The rebirth of a legend:    a new ship

On the east coast of the Malay peninsula, in the estuary of the river Terengganu dwell the most highly skilled shipwrights of Malaysia under the palm trees of the small island Pulau Duyong.

For centuries these seafaring boat builders manufactured magnificent wooden craft here. Amongst other vessels they built two types of junk-schooners, legendary far beyond the borders of Malaysia: the PINIS and the BEDAR:


        
model of a BEDAR                                    model of a PINIS

The ancestors of the Malays once settled the whole of the SE-Asian archipelago, ventured far to the east, to the furthest Polynesian islands and to the west until Africa (Madagascar). These are areas where their descendants live up till today.

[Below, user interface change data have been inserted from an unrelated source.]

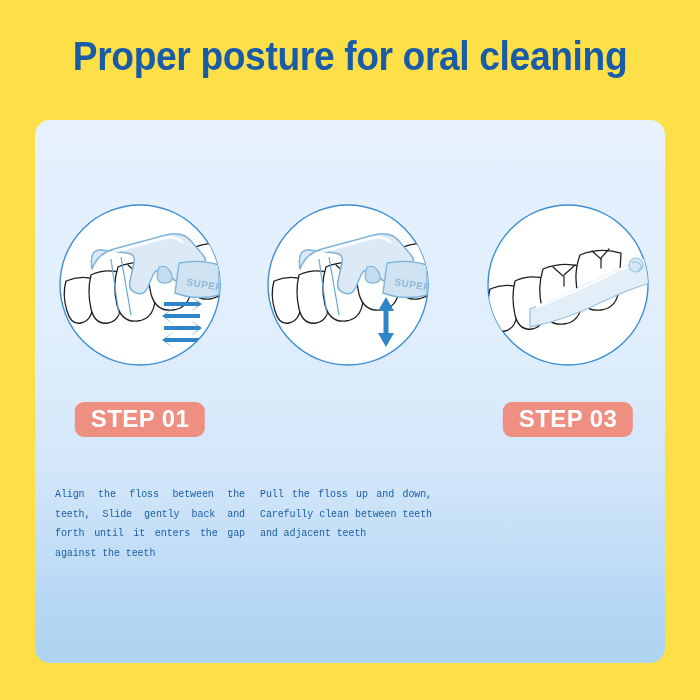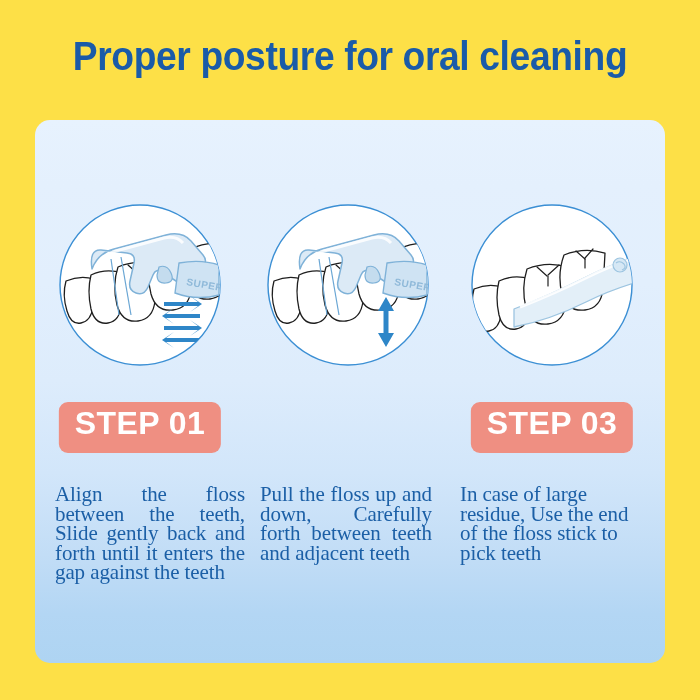--- a/index.html
+++ b/index.html
@@ -67,21 +67,21 @@
     height: 543px;
   }
   .col {
     position: absolute;
     top: 0;
     width: 210px;
     height: 543px;
   }
   .col-1 { left: 0px; }
   .col-2 { left: 208px; }
-  .col-3 { left: 412px; }
+  .col-3 { left: 428px; }
 
   
   .circle-wrap {
     position: absolute;
     top: 83px;
     left: 50%;
     transform: translateX(-50%);
     width: 164px;
     height: 164px;
   }
@@ -89,35 +89,35 @@
 
   
   .badge {
     position: absolute;
     top: 282px;
     left: 50%;
     transform: translateX(-50%);
     background: #ef8f82;
     color: #ffffff;
     border-radius: 9px;
-    padding: 5px 16px 14px 16px;
+    padding: 5px 16px 6px 16px;
     font-family: "Liberation Sans Narrow", "Liberation Sans", sans-serif;
-    font-size: 32px;
+    font-size: 24px;
     font-weight: bold;
     letter-spacing: 0.4px;
     line-height: 1;
     white-space: nowrap;
   }
 
   
   .desc {
     position: absolute;
     top: 365px;
-    font-family: Liberation Serif, serif;
-    font-size: 21px;
+    font-family: Liberation Mono, monospace;
+    font-size: 10px;
     line-height: 19.5px;
     color: #1b5fa6;
     text-align: justify;
     letter-spacing: -0.1px;
   }
   .col-1 .desc { left: 20px;  width: 190px; }
   .col-2 .desc { left: 17px;  width: 172px; }
   .col-3 .desc { left: 13px;  width: 185px; text-align: left; }
 </style>
 </head>
@@ -227,21 +227,21 @@
               </g>
 
               <g fill="#2e86c8" transform="translate(113,94)">
                 <path d="M7 0 L15 14 L9.5 14 L9.5 36 L15 36 L7 50 L-1 36 L4.5 36 L4.5 14 L-1 14 Z"></path>
               </g>
             </g>
           </svg>
         </div>
 
 
-        <div class="desc">Pull the floss up and down, Carefully forth between teeth and adjacent teeth</div>
+        <div class="desc">Pull the floss up and down, Carefully clean between teeth and adjacent teeth</div>
       </div>
 
       <div class="col col-3">
 
         <div class="circle-wrap">
           <svg width="164" height="164" viewBox="0 0 164 164">
             <defs>
               <clipPath id="clip3">
                   <circle cx="82" cy="82" r="80"></circle>
                 </clipPath>
@@ -268,18 +268,17 @@
                 <path d="M50 104 q34 -13 68 -30 q20 -10 44 -18" fill="none" stroke="#ffffff" stroke-width="3" opacity="0.9"></path>
                 <circle cx="150" cy="62" r="7" fill="#d6e8f5" stroke="#9cc4e0" stroke-width="1.2"></circle>
                 <path d="M146 60 q4 -3 8 1 q3 4 -2 6" fill="none" stroke="#9cc4e0" stroke-width="1.1"></path>
               </g>
             </g>
           </svg>
         </div>
 
         <div class="badge">STEP 03</div>
 
-        <div class="desc">In case of large residue, Use the end of the floss stick to pick teeth</div>
       </div>
 
     </div>
   </div>
 </div>
 
 </body></html>

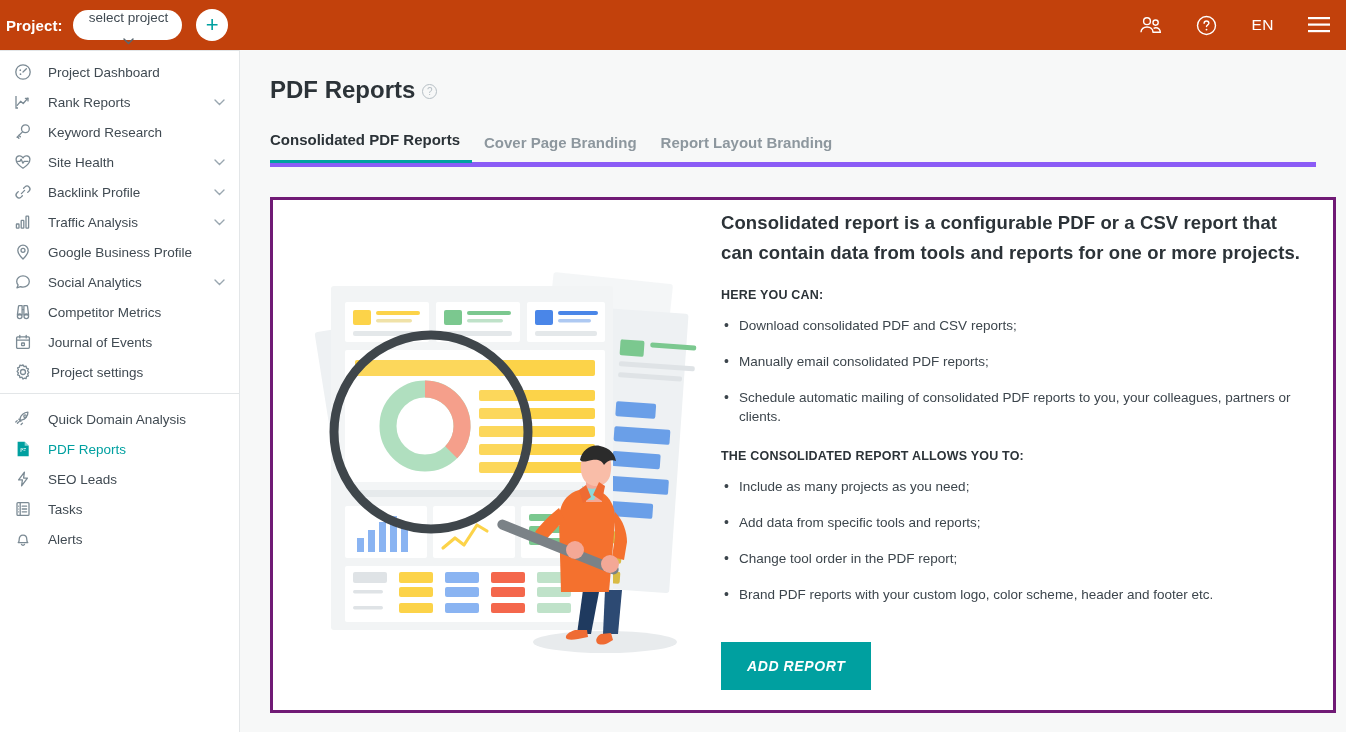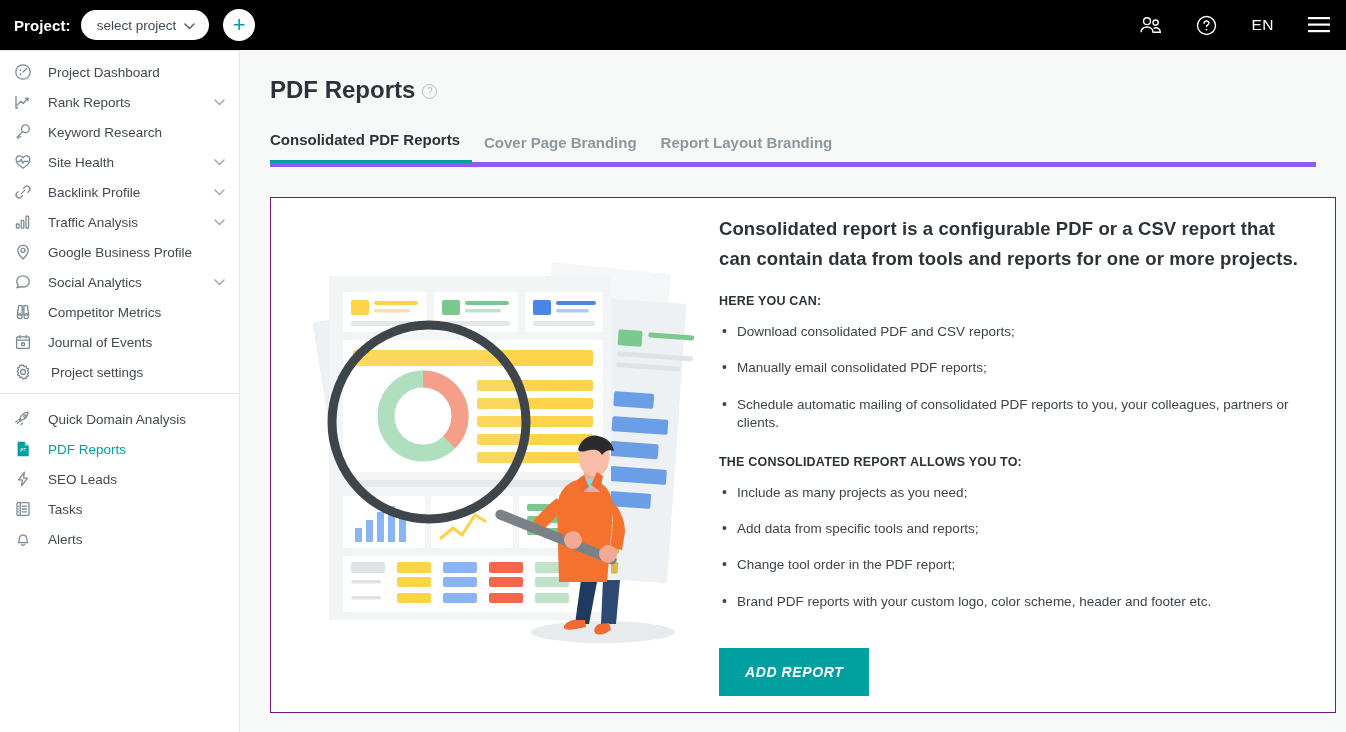--- a/index.html
+++ b/index.html
@@ -7,32 +7,32 @@
     width: 1346px; height: 732px;
     font-family: "Liberation Sans", sans-serif;
     background: #ffffff;
     overflow: hidden;
   }
   body { display: flex; flex-direction: column; }
 
   
   .topbar {
     height: 50px; flex: 0 0 50px;
-    background: #000000;
+    background: #c2410c;
     display: flex; align-items: center;
-    padding: 0 16px 0 14px;
+    padding: 0 16px 0 6px;
     color: #fff;
   }
   .tb-label { font-size: 15px; font-weight: bold; color: #fff; margin-right: 10px; letter-spacing: .1px; }
   .proj-select {
     background: #fff; color: #404a52;
     border-radius: 20px; height: 30px;
     display: flex; align-items: center; gap: 8px;
     padding: 0 14px 0 16px; font-size: 13.5px;
-    cursor: pointer; white-space: nowrap;
+    cursor: pointer; white-space: nowrap; flex-direction: column;
   }
   .proj-select .chev { display: inline-block; }
   .add-btn {
     width: 32px; height: 32px; border-radius: 50%;
     background: #fff; color: #00a0a0;
     margin-left: 14px;
     display: flex; align-items: center; justify-content: center;
     font-size: 22px; line-height: 1; cursor: pointer; font-weight: 300;
   }
   .tb-right { margin-left: auto; display: flex; align-items: center; gap: 34px; }
@@ -94,24 +94,24 @@
   .tab {
     font-size: 15px; color: #8d979e;
     padding: 0 12px 12px 12px; cursor: pointer; white-space: nowrap;
     position: relative; top: 1px; font-weight: bold;
   }
   .tab:first-child { padding-left: 0; }
   .tab.active { color: #2c3338; font-weight: bold; border-bottom: 3px solid #00a0a0; }
 
   .card {
     margin: 30px 10px 0 30px;
-    background: #fff; border: 1px solid #701a75;
+    background: #fff; border: 3px solid #701a75;
     height: 516px;
-    display: flex; align-items: center;
-    padding: 0 20px 0 10px;
+    display: flex; 
+    padding: 8px 20px 0 10px;
     overflow: hidden;
   }
   .illus { flex: 0 0 430px; height: 100%; position: relative; }
   .copy { flex: 1 1 auto; padding-left: 8px; padding-right: 10px; }
   .copy h2 {
     font-size: 18.5px; font-weight: bold; color: #2c3338;
     line-height: 1.62; margin-bottom: 20px; letter-spacing: .1px;
   }
   .sec-label {
     font-size: 12.5px; font-weight: bold; color: #2c3338;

With modern ways spreading, the unequalled boatbuilding techniques still practised today in Duyong are endangered. With this archaic art of building wooden boats vanishing, doom seems spelled for this great nautical tradition of the Malay nation.

In 1980 I had a Bedar constructed in Pulau Duyong (pulau = Malay: island), the Naga Pelangi, (Malay: Rainbow Dragon), which was a seaworthy home for my family and me during our travels.

           
         
           Junk sailing: Naga Pelangi, in the South China Sea, 1998

Naga Pelangi came to be the first indigenous Malay junk to finish a circumnavigation when we returned to her birthplace in 1997, dropping anchor off Pulau Duyong in Kuala Terengganu. I sold this boat in the year 2000 and in April 2003 I started a new project, one that has not been undertaken in over half of a century:

The building of a "perahu besar" (Malay: big boat),
a PINIS of about 70 feet (21 m) over deck
.

This website (see: CONSTRUCTION PHOTOS) is the place, where the latest pictures of the works progress will be published. We will be happy to have you accompany us.


The construction team in May 2003 with the provisional model of Naga Pelangi II. Note the planks of the hull, stacked for drying.  In the picture you see on the left side Hasni bin Ali, the master shipwright who built the Naga Pelangi in 1980, son of Hadschi Ali bin Ngah, who supervised the works.